C'est là le symptôme émergent d'une difficulté plus globale de la société française, qui croîtra à mesure que la génération qui fit 1968 ­ et qui a pesé d'un poids plus que proportionnel sur toute l'histoire politique, économique et sociale depuis trente ans ­ devra céder de son pouvoir. La parité de genre est une nécessité absolue pour ouvrir un peu un jeu politique où les nouvelles têtes sont rares. Cette parité risque d'être manipulée, aujourd'hui, pour occulter une autre nécessité: celle de la parité de générations.

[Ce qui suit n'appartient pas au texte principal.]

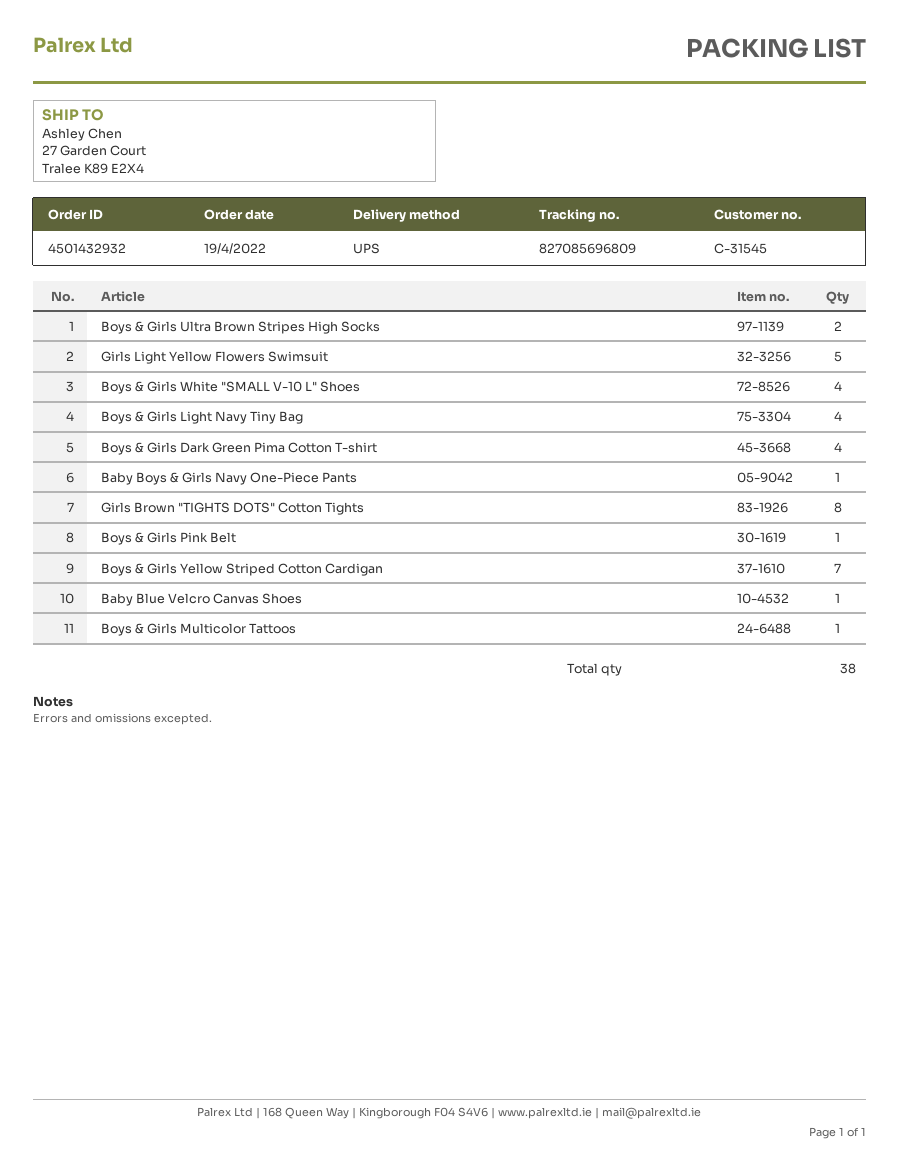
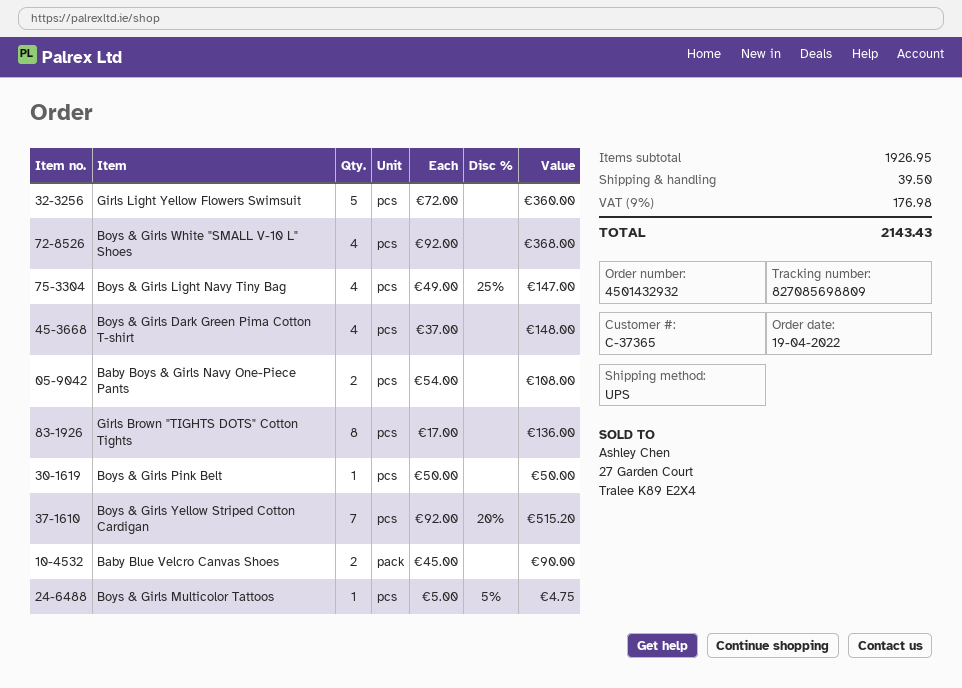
customer number: C-31545 -> C-37365
tracking number: 827085696809 -> 827085698809
Boys & Girls Ultra Brown Stripes High Socks: 2 -> none
Baby Boys & Girls Navy One-Piece Pants: 1 -> 2
Baby Blue Velcro Canvas Shoes: 1 -> 2

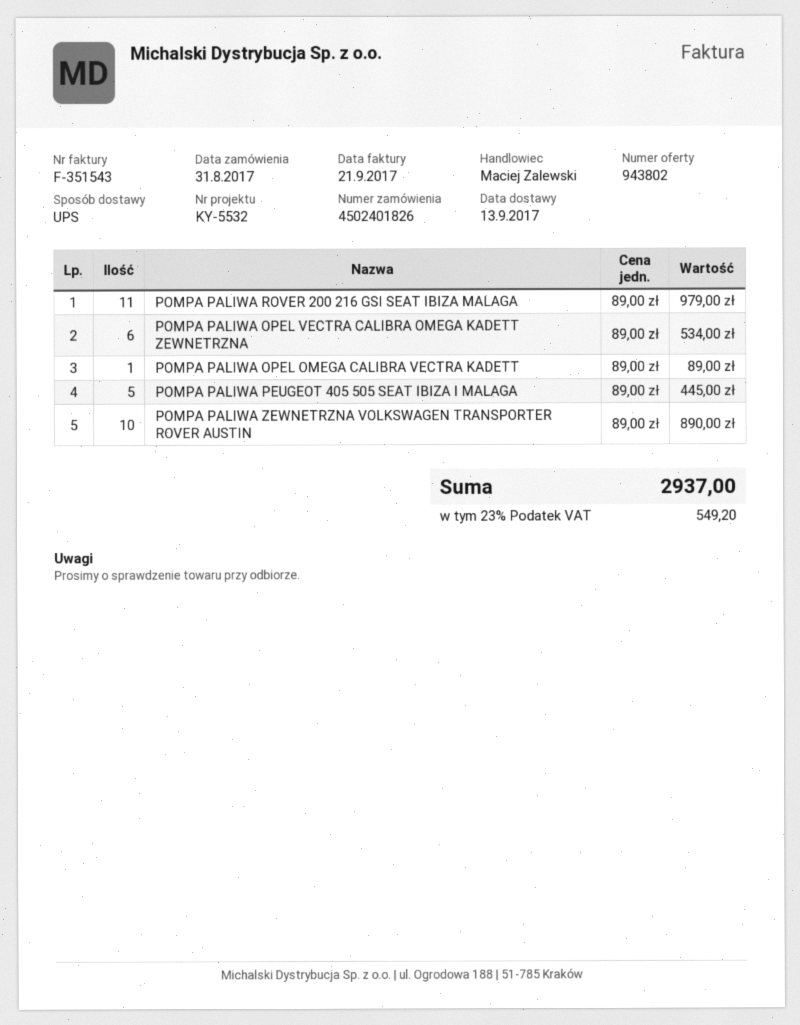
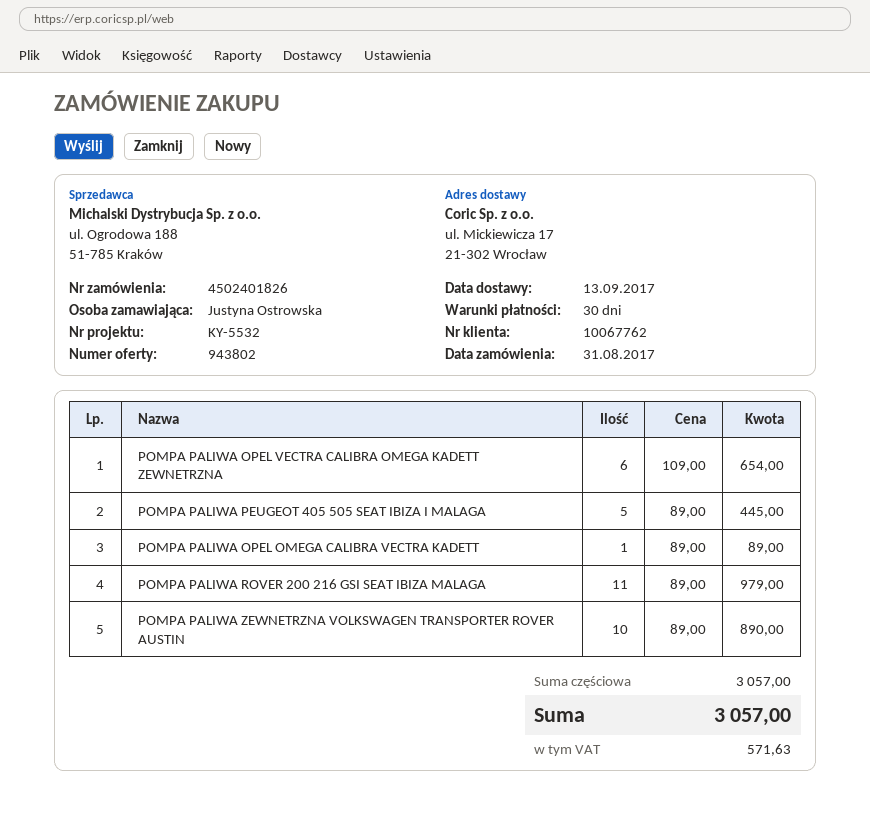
POMPA PALIWA OPEL VECTRA CALIBRA OMEGA KADETT ZEWNETRZNA: 6 x 89.00 = 534.00 -> 6 x 109.00 = 654.00
tax: 549.20 -> 571.63
total: 2937.00 -> 3057.00

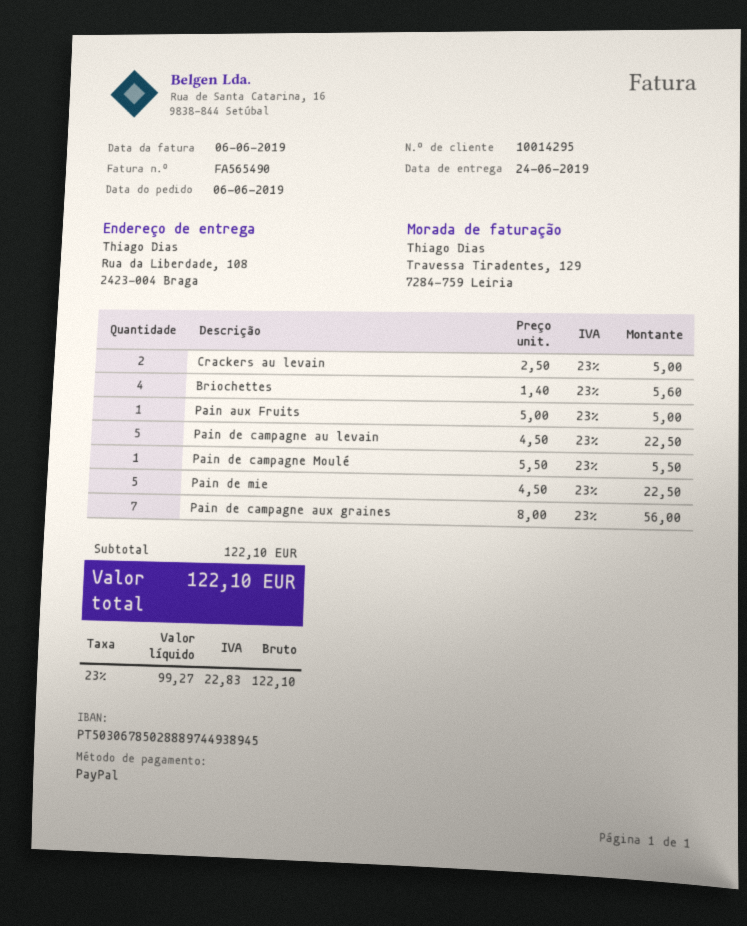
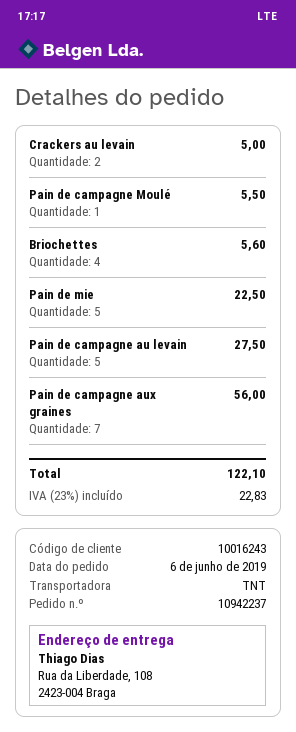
customer number: 10014295 -> 10016243
Pain aux Fruits: 1 for 5.00 -> none
Pain de campagne au levain: 5 for 22.50 -> 5 for 27.50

Le problème central de la société française d'aujourd'hui, c'est la question de la transmission, du legs collectif et politique d'un système social et démocratique dont les nouvelles générations sont, de fait, massivement exclues. Il sera difficile de l'aborder dans le débat de 2002: l'échéance est courte et la question fâcheuse. Mais en 2007, alors que les baby-boomers transiteront massivement vers la retraite, lorsque la question de la succession politique se posera avec une acuité rare, lorsque l'on se rendra compte, par ailleurs, que des institutions et des entreprises entières n'ont pas anticipé le creux générationnel ni renouvelé leur population depuis trente ans, il sera peut-être trop tard.

Louis Chauvel, 33 ans, est sociologue, maître de conférences des universités à Sciences-Po Paris. [#]Dernier ouvrage paru: "Destin des générations", PUF, 1998.